To put it in a nutshell, you can use this code freely, but if you add some features, I would be grateful if you let me know about it.

So, what is it all about ?

General Diagram The ThreadPool object is designed to run several tasks at the same time. It manages a queue of tasks and executes a given number of tasks concurrently. Each time a task, known as ThreadPoolTask, ends (ie. a thread is freed), if there is at least one task in the queue, a new task is processed.

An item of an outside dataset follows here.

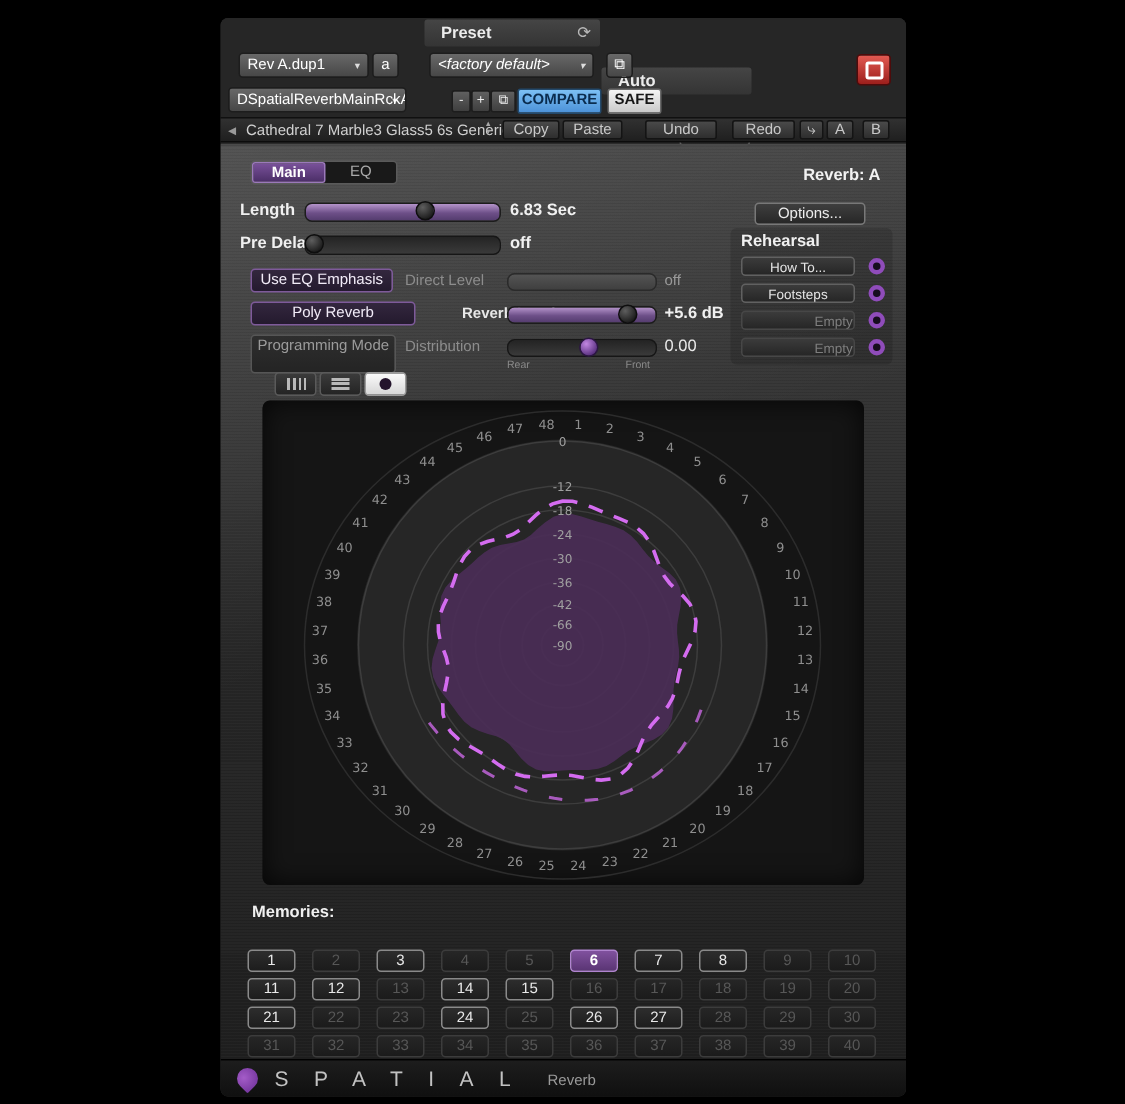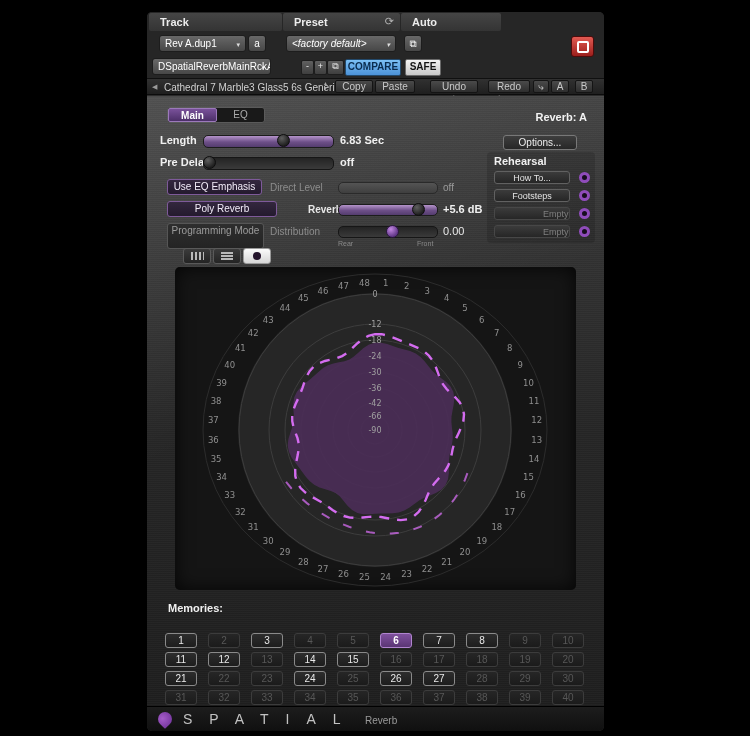"Track" div.hsec { html: <div> <span>Track</span> </div> -> none }
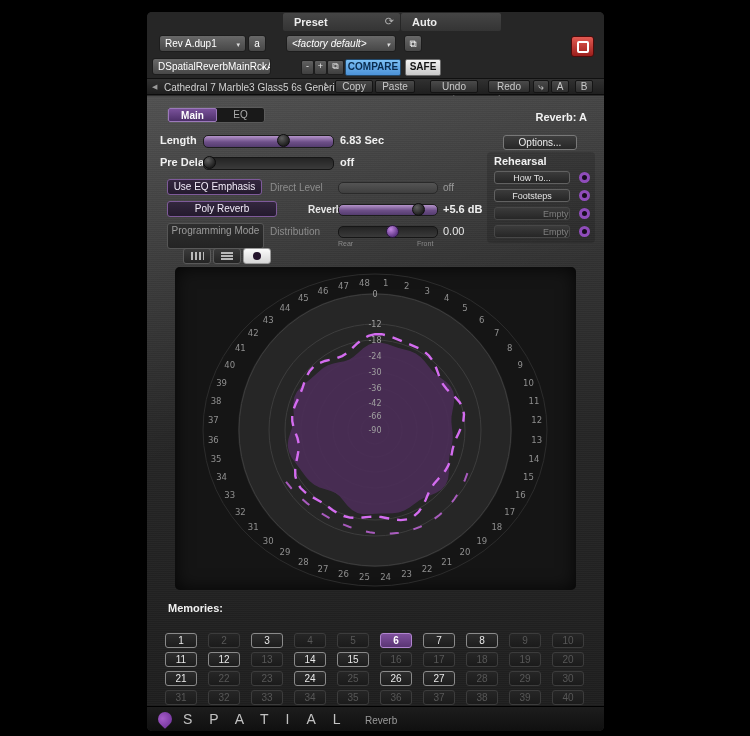"Auto" div.hsec { margin-top: none -> 32px }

The diagram on the right shows a 3 concurrent tasks capacity ThreadPool which is actually managing 5 tasks. There are 3 tasks being processed at the same time, while 2 are stored in the queue, waiting to be run. The tasks from the queue are sorted given their priorities, so that a higher priority task is processed first.

Usage

Long calculcation function

In order to show the Threadpool at work, I added to the sample code a benchmark function, longArithmetic(longMin, longMax), I found on the Chris Cowell-Shah's Personnal Website. My purpose is not to explain this function here, but to use it as a time consuming function.

Do your own ThreadPoolTask

In order to be able to add a task into the ThreadPool, you will have to inherit the ThreadPoolTask class and implement the _action() method as I did in the following example :

class MyLongTask(ThreadPoolTask):
	def __init__(self, intMax):
		ThreadPoolTask.__init__(self)
		self.intMax = intMax

	def _action(self):
		print "Starting MyLongTask : intMax = ", self.intMax
		self.intArithmetic()
		print "MyLongTask Ended : intMax = ", self.intMax
(...)

Here I decided to invoke the self.intArithmetic() method, but what you do here is your business :)

Configure the Pool

It is necessary to configure the size of the pool (ie. number of concurrent threads) with a parameter given to the constructor :

tp = ThreadPool(2) # creates a ThreadPool with 2 concurrent tasks

Add your task to the Pool

Once created, a task may be inserted into the pool through to method def addTask(self, task, priority = 10).

mytask1 = MyLongTask(intMax/2) # create a Task object inheriting from ThreadPoolTask
(...)
tp.addTask(mytask1, 1) # adds task 1 with priority 1 (lowest)
tp.addTask(mytask2) # adds task 2 with no priority (default 10)

Note that it is not necessary to give a priority to the task, cause a default priority is defined to 10.

Run the ThreadPool

The ThreadPool may be run with or without any tasks in the queue. It won't stop until the method terminate() is called and until all tasks are not ended. Anyway, in order to start the computation, you will need to invoke the start().

tp.start() # starts the processing

Sample usage code

The sample code below will create 5 tasks with different priorities and add them to the Pool. Then the ThreadPool is started and starts the processing. The main program waits 2 seconds to add 2 more tasks and then will signal the ThreadPool to terminate when there is no more task to perform :
if __name__ == "__main__":
	intMax = 500000

# create a Task object inheriting from ThreadPoolTask
	mytask1 = MyLongTask(intMax/2)
	mytask2 = MyLongTask(intMax)
	mytask3 = MyLongTask(intMax*1.5)
	mytask4 = MyLongTask(intMax/2+43)
	mytask5 = MyLongTask(intMax-1)
    
# creates a ThreadPool with 2 concurrent tasks
	tp = ThreadPool(2) 
	tp.addTask(mytask2, 2) # adds task 2 with priority 2
	tp.addTask(mytask3, 7)
	tp.addTask(mytask1, 1)
	tp.addTask(mytask4, 9)
	tp.addTask(mytask5, 6)
	tp.start() # starts the processing
	time.sleep(2) # 2 seconds pause
	mytask6 = MyLongTask(300000)
	mytask7 = MyLongTask(intMax-1)
	tp.addTask(mytask6, 4)
	tp.addTask(mytask7, 20)

# signals the ThreadPool to terminate when each task has been processed
	tp.terminate()
	print "Main program ended"

Deeper into the ThreadPool

UML class diagram

UML class diagram

Tested platforms

As Python is a portable script language, the script should work on any computer running a python virtual machine. It doesn't require any other module.
Platform OS Python Version
i386 Debian Sarge 2.3
PowerBook G4 MaxOSX Panther 2.2